(Before-and-after change data)
============

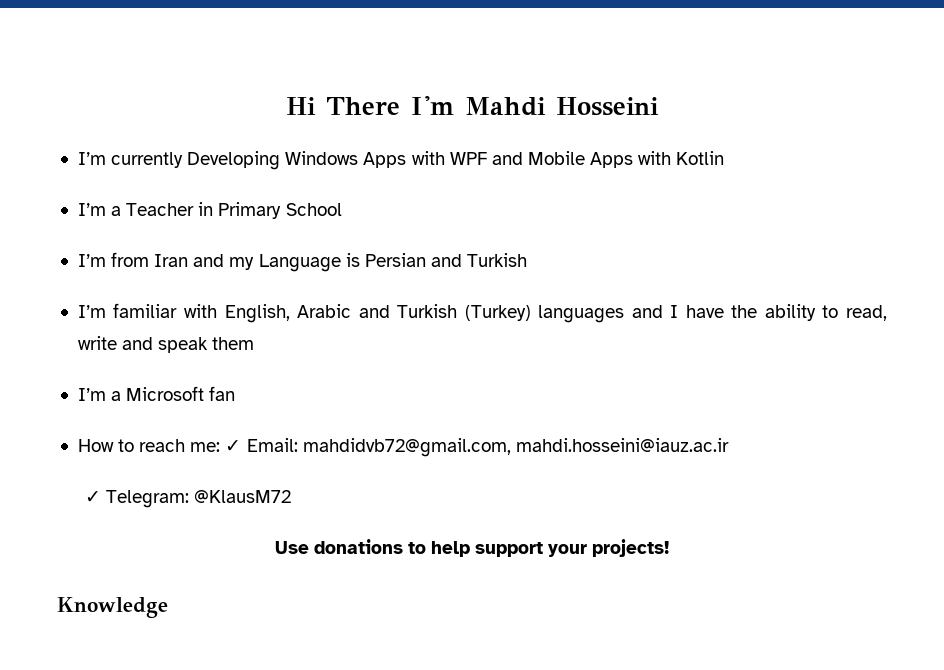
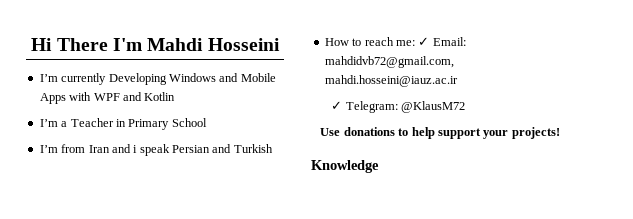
- I’m currently Developing Windows Apps with WPF and Mobile Apps with Kotlin
+ I’m currently Developing Windows and Mobile Apps with WPF and Kotlin
- I’m from Iran and my Language is Persian and Turkish
+ I’m from Iran and i speak Persian and Turkish
- I’m familiar with English, Arabic and Turkish (Turkey) languages and I have the ability to read, write and speak them
- I’m a Microsoft fan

============

* Directions:
Once more, please print all the lines above exactly, without their pictures.

* Output for this exercise:
- I’m currently Developing Windows Apps with WPF and Mobile Apps with Kotlin
+ I’m currently Developing Windows and Mobile Apps with WPF and Kotlin
- I’m from Iran and my Language is Persian and Turkish
+ I’m from Iran and i speak Persian and Turkish
- I’m familiar with English, Arabic and Turkish (Turkey) languages and I have the ability to read, write and speak them
- I’m a Microsoft fan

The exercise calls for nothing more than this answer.